Yeni yılın ilk saatlerinde, 2 Ocak Cuma günü Başbakan Ahmet Davutoğlu Türkiye'deki gayrımüslim kesimlerin önderlerine bir Noel yemeği verdi. Başbakanlığın Dolmabahçe çalışma ofisinde verilen yemeğe Fener Rum Patriği Bartholomeos, Rum Ortodoks Patrik Vekili Peter Stefanos, Türkiye Keldani Katolik Cemaati Ruhani Reisi Francois Yakan, Süryani Ortodoks Kilisesi İstanbul ve Ankara Metropoliti Yusuf Çetin, Türkiye'nin Vatikan Büyükelçisi Prof. Mehmet Paçacı, Türkiye Süryani Katolik Patrik Vekili Yusuf Sağ, Ermeni Katolik Başpiskoposu Levan Zekiyan, Türkiye Musevileri Hahambaşı İsak Haleva, Ermeni Patrik Vekili Aram Ateşyan katıldı. Bu özel buluşmada Diyanet İşleri Başkanı Prof. Dr. Mehmet Görmez, İstanbul Müftüsü Rahmi Yaran ve Vakıflar Genel Müdürü Adnan Ertem de bulundu. Başbakan Ahmet Davutoğlu temsilcilerin 24/25 Aralık'ta gerçekleşen, ülkenin en kalabalık gayrımüslim toplumu olan Doğur Ortodoks Ermenilerinin ise 6 Ocak'ta idrak edeceği Noel'ini kutlayarak başladığı sözlerine şöyle devam etti: "Bu masa etrafındaki hiçbir geleneği bu topraklara yabancı, bu topraklara sonradan gelmiş bir gelenek olarak telakki etmiyoruz. Azınlık kavramını da bu anlamda ben kullanmamaya dahi bazen özen gösteriyorum. Otantik kültür gelenekleri bağlamında, dini gelenekler bağlamında ülkemizin bütün renklerini barındıran bu tablo bizim için önemlidir. Diğer taraftan da eşit vatandaşlık ilkesi bağlamında da bu tablo önemlidir. Hiçbir zaman biz, yurttaşlarımız arasında yurttaşlık temel ilkesi etrafında bir fark gözetmedik, gözetmeyiz. Hangi dini, mezhebi, etnik temelden gelirse gelsin bütün yurttaşlarımızın canı, malı, ırzı, aklı, namusu bizim için azizdir ve bütün dinlerde azizdir."

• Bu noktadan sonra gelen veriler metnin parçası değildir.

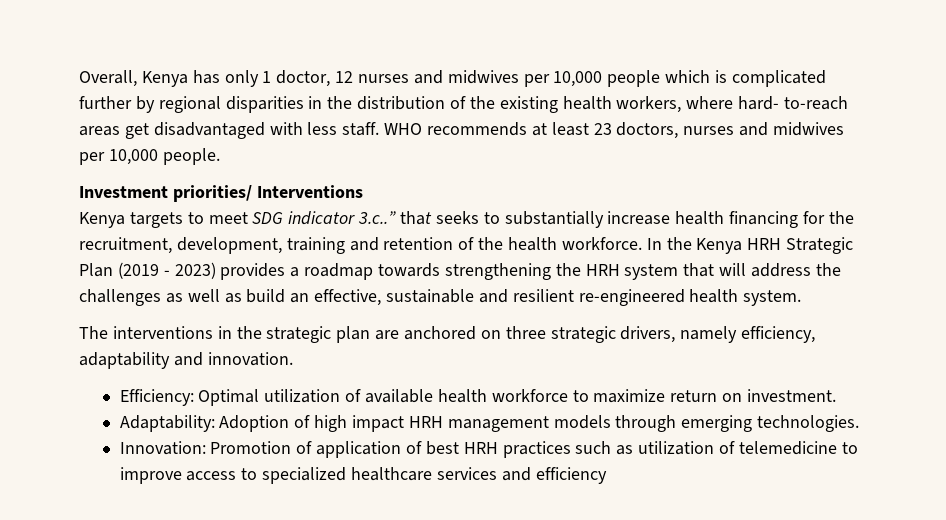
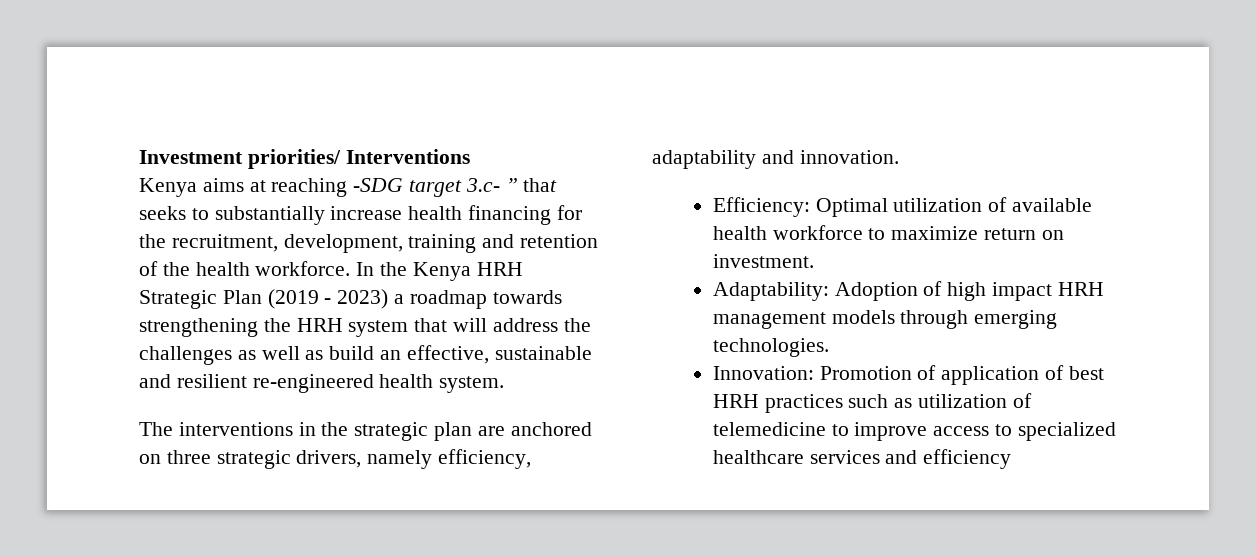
- Overall, Kenya has only 1 doctor, 12 nurses and midwives per 10,000 people which is complicated further by regional disparities in the distribution of the existing health workers, where hard- to-reach areas get disadvantaged with less staff. WHO recommends at least 23 doctors, nurses and midwives per 10,000 people.
  Investment priorities/ Interventions
- Kenya targets to meet SDG indicator 3.c..” that seeks to substantially increase health financing for the recruitment, development, training and retention of the health workforce.
+ Kenya aims at reaching -SDG target 3.c- ” that seeks to substantially increase health financing for the recruitment, development, training and retention of the health workforce.
- In the Kenya HRH Strategic Plan (2019 - 2023) provides a roadmap towards strengthening the HRH system that will address the challenges as well as build an effective, sustainable and resilient re-engineered health system.
+ In the Kenya HRH Strategic Plan (2019 - 2023) a roadmap towards strengthening the HRH system that will address the challenges as well as build an effective, sustainable and resilient re-engineered health system.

Bu sözler, Türkiye'deki "devlet aklının" yakın geçmişe göre ne kadar radikal biçimde değiştiğinin bir göstergesidir. Bu değişim, tabii ki AK Parti'nin hükümete geldiği 3 Kasım 2002'den beri olgunlaşarak devam etmekte. Türkiye'yi geçmişte "Laik, demokratik, çağdaş bir Batılı demokrasi" zanneden dostlarımıza gayrımüslimler yönünden seksen yıl bu ülkede rutin haline gelmiş birkaç uygulamayı hatırlatalım… Devlet, Vakıflar Müdürlüğü aracılığı ile gayrımüslim vakıfların ellerindeki mallara sürekli el koyuyordu, hem de yargı kararlarıyla. Vakıflar gayrımüslimlerin eğitim, dayanışma, dini ihtiyaçlar ve tüm organizasyonlarını çevirmek için sahip oldukları tek kurumdu. Bu nedenle de ülkedeki gayrımüslim sayısı bugün toplam yüz bine indirildi.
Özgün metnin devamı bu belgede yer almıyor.